The shooting from the butte came rapidly now, badly aimed. The crew frantically untangled harness and ran the horses into the woods in pairs. Tesno kept his eyes on the wagon. Only the wheel blockers were left with it, and they were standing together watching the pandemonium above them.

A man was suddenly crossing the hillside a few yards from the rear of the wagon. He was a lean, quick-moving man in woolly chaps, and he carried a shotgun. His appearance was so sudden that he could only have been lying in the brush there, not far above Tesno.

He barked something at the pair near the rear of the wagon, covering them with the shotgun as they turned. He gestured with the gun toward the wheel block. The men hesitated, then one stooped to remove it.

"Hold it!" Tesno yelled. "Drop the gun!"

He fired as the man whirled toward him. A sickening weakness seized him as the man flounced and the shotgun discharged wildly at the sky. The boiler-wrecker rose on his toes and pitched forward on his face. The man who had stooped over the wheel block straightened without touching it.

Tesno walked swiftly up the hillside, reaching the scene as the crewmen rolled the body on its back.

"He was dead when he hit the ground," one of them said weakly.

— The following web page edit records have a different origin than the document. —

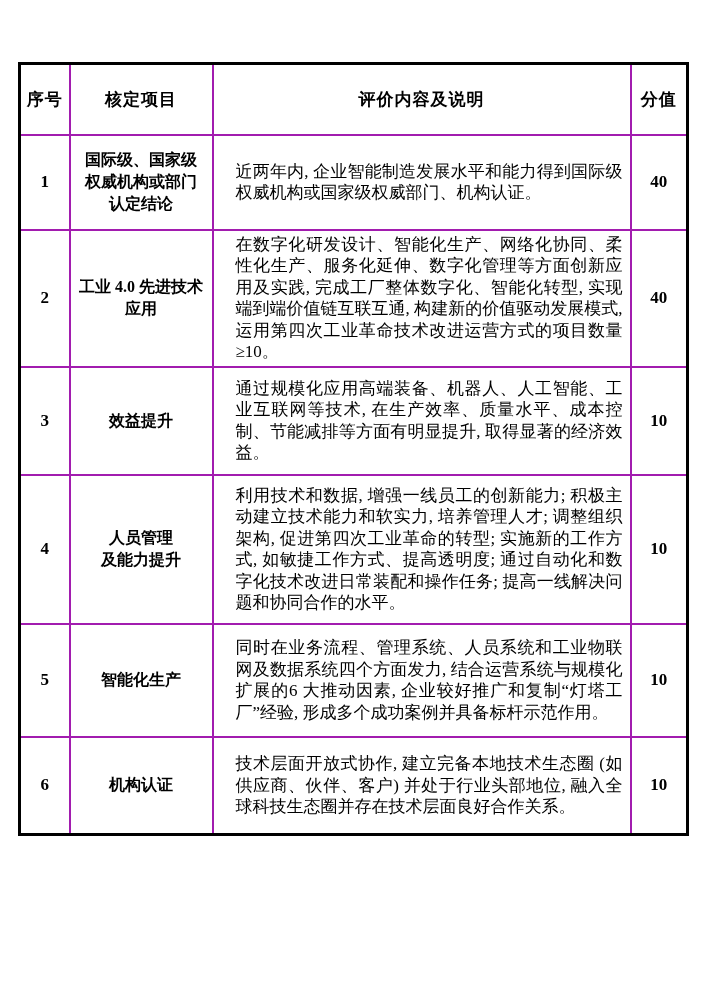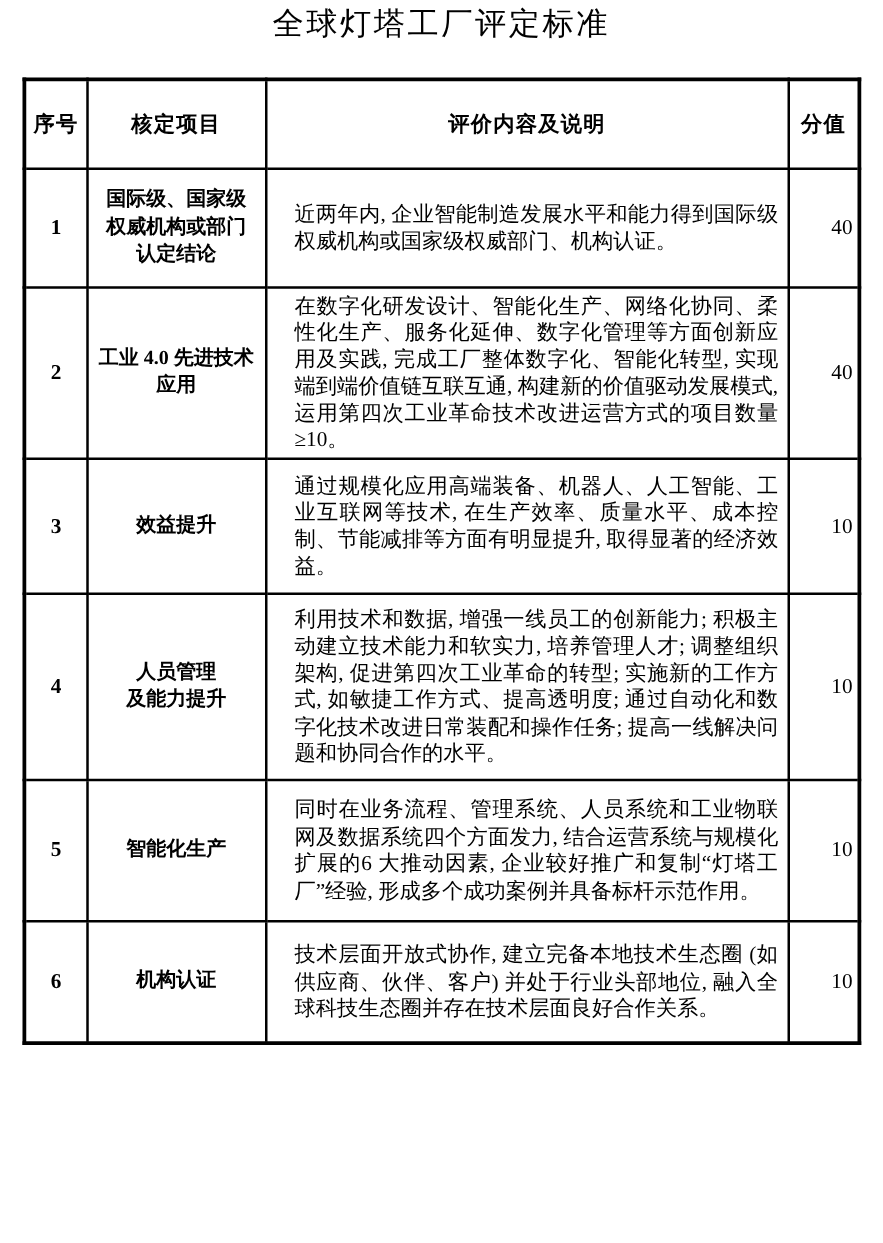--- a/index.html
+++ b/index.html
@@ -102,7 +102,6 @@
 
 <div class="page">
 
-  <h1 class="doc-title">全球灯塔工厂评定标准</h1>
 
   <table class="eval-table">
     <colgroup>

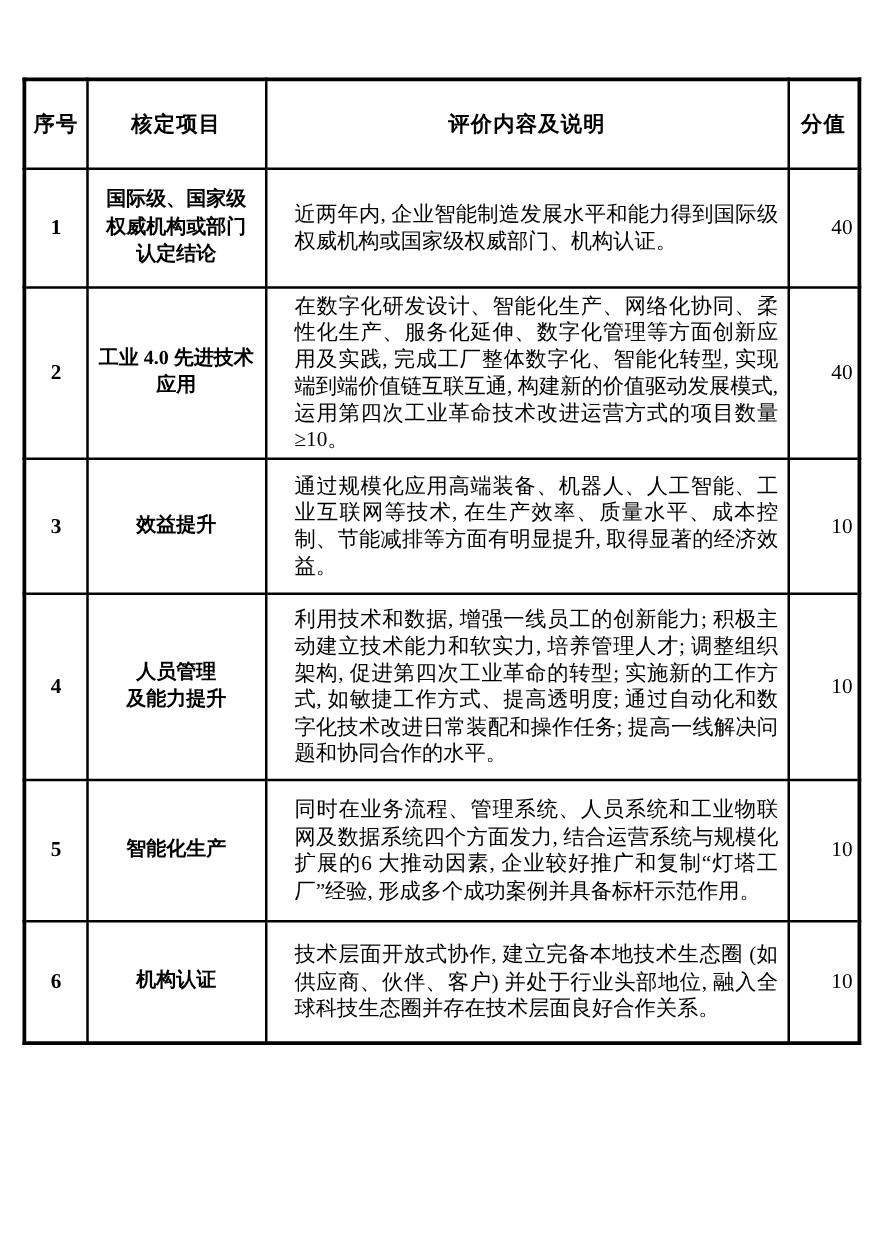--- a/index.html
+++ b/index.html
@@ -37,7 +37,7 @@
     border: 3px solid #000000;
   }
   .eval-table th, .eval-table td {
-    border: 2px solid #000000;
+    border: 2px solid #a21caf;
     vertical-align: middle;
     padding: 2px 4px;
     overflow: hidden;

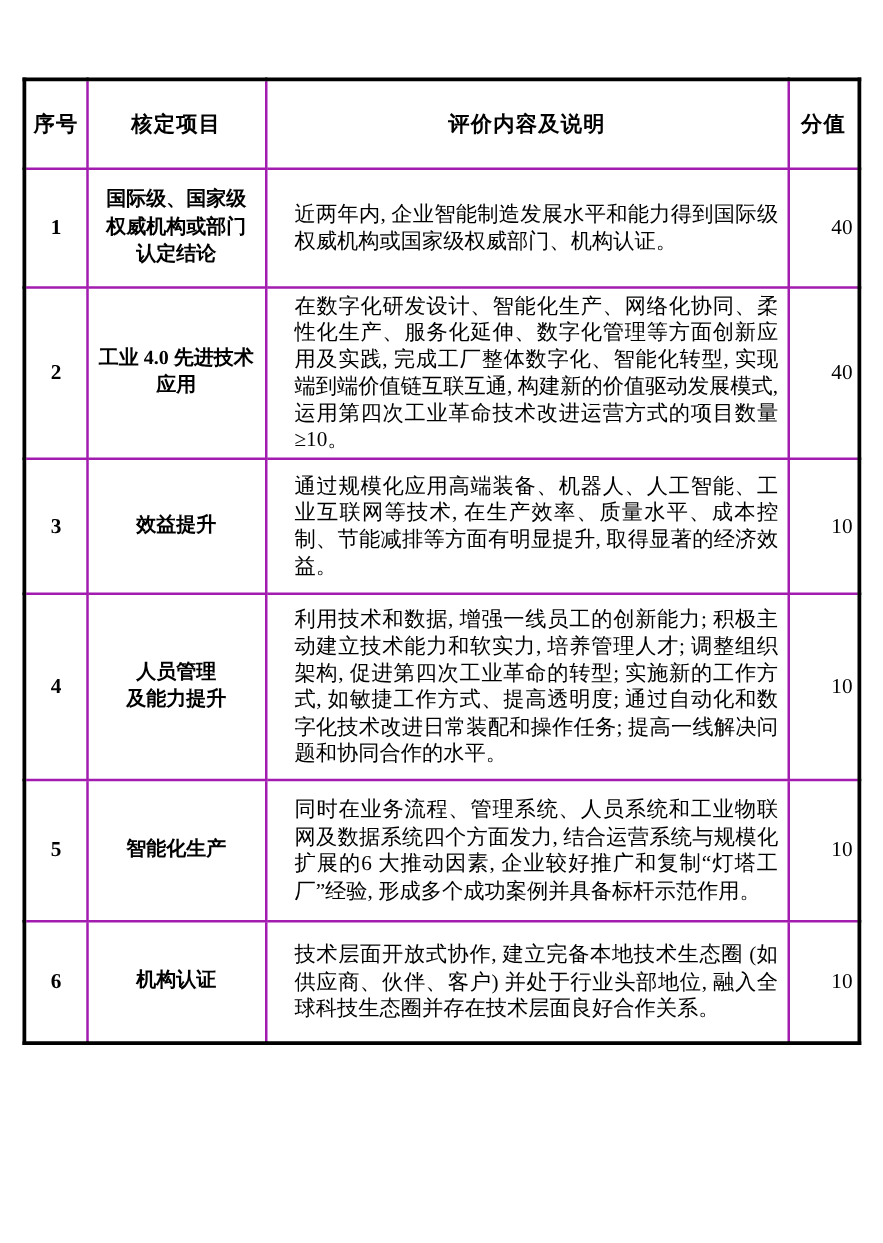--- a/index.html
+++ b/index.html
@@ -79,8 +79,8 @@
   }
   td.score-cell {
     font-size: 17px;
-    font-weight: normal;
-    text-align: right;
+    font-weight: bold;
+    text-align: center;
   }
   td.total-cell {
     font-size: 17px;

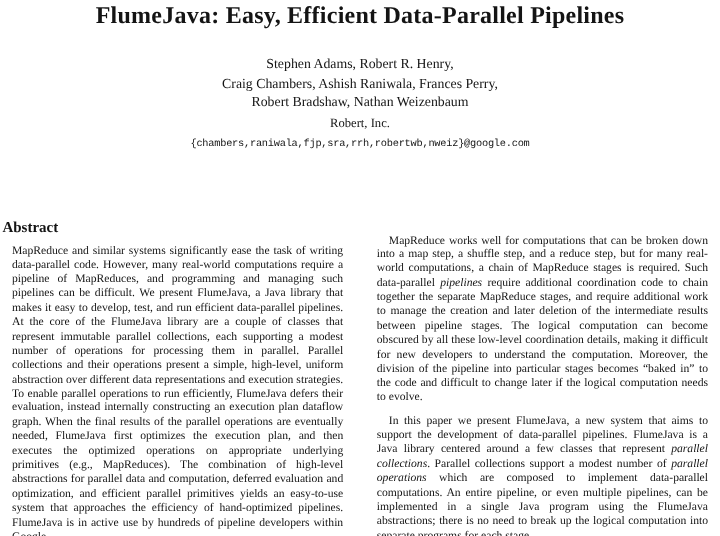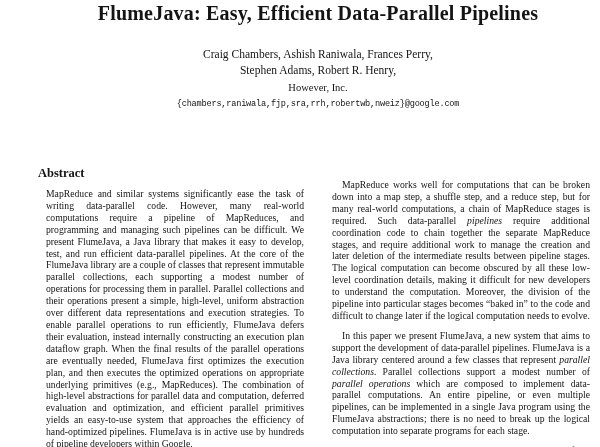--- a/index.html
+++ b/index.html
@@ -12,7 +12,6 @@
     font-family: "Liberation Serif", serif;
     overflow: hidden;
     box-sizing: border-box;
-    padding-left: 36px;
   }
   .paper-title {
     margin: 2px 0 0 0;

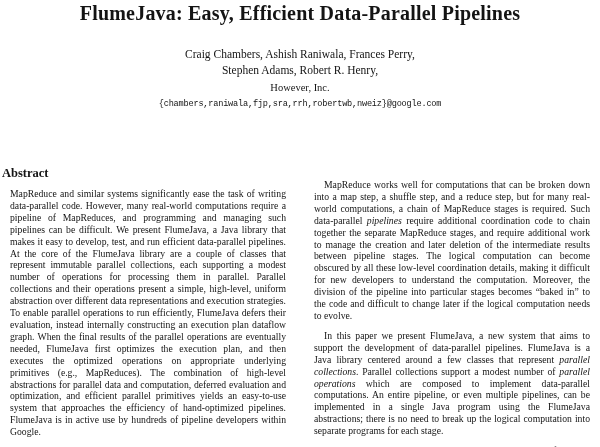--- a/index.html
+++ b/index.html
@@ -73,8 +73,8 @@
   <header>
     <h1 class="paper-title">FlumeJava: Easy, Efficient Data-Parallel Pipelines</h1>
     <div class="authors">
+      <div>Stephen Adams, Robert R. Henry,</div>
       <div>Craig Chambers, Ashish Raniwala, Frances Perry,</div>
-      <div>Stephen Adams, Robert R. Henry,</div>
     </div>
     <div class="affiliation">However, Inc.</div>
     <div class="email">{chambers,raniwala,fjp,sra,rrh,robertwb,nweiz}@google.com</div>

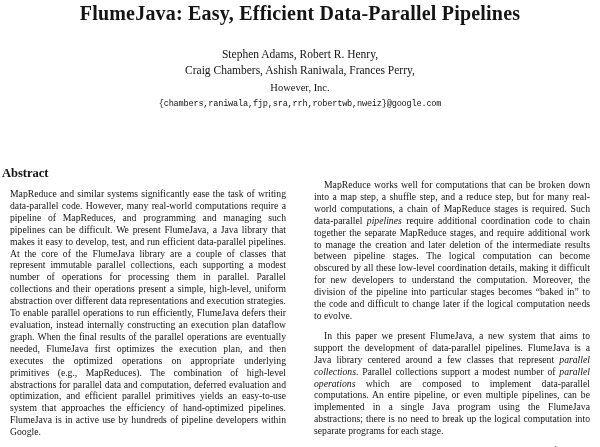--- a/index.html
+++ b/index.html
@@ -75,6 +75,7 @@
     <div class="authors">
       <div>Stephen Adams, Robert R. Henry,</div>
       <div>Craig Chambers, Ashish Raniwala, Frances Perry,</div>
+      <div>Robert Bradshaw, Nathan Weizenbaum</div>
     </div>
     <div class="affiliation">However, Inc.</div>
     <div class="email">{chambers,raniwala,fjp,sra,rrh,robertwb,nweiz}@google.com</div>

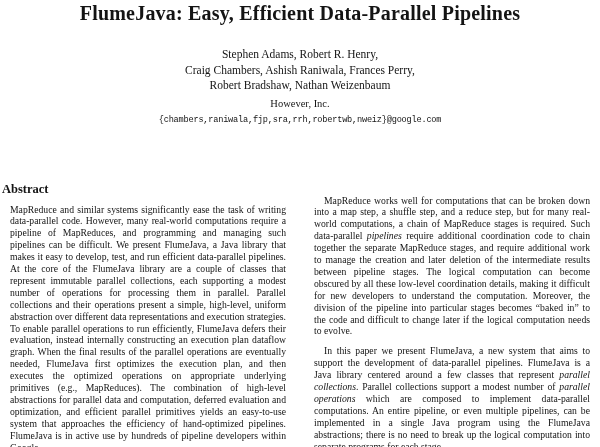--- a/index.html
+++ b/index.html
@@ -77,7 +77,7 @@
       <div>Craig Chambers, Ashish Raniwala, Frances Perry,</div>
       <div>Robert Bradshaw, Nathan Weizenbaum</div>
     </div>
-    <div class="affiliation">However, Inc.</div>
+    <div class="affiliation">Robert, Inc.</div>
     <div class="email">{chambers,raniwala,fjp,sra,rrh,robertwb,nweiz}@google.com</div>
   </header>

Tesno studied the gaping, vacant face, the blood-stained denim shirt, the shaggy, stained chaps. Here was the end of a life. However shabby, there must have been good in it somewhere, he thought, and regret seized him like a sickness. Yet he hid it, denied it, and as men gathered round he said roughly, "Anybody know him?"

Nobody did. Tesno continued to stare, frowning. The limp, long-legged form stirred a slippery memory that he couldn't quite get hold of.

A bullet rang dully against the boiler, spattering harmlessly against the heavy iron. An instant later, the bark of the distant rifle reached them.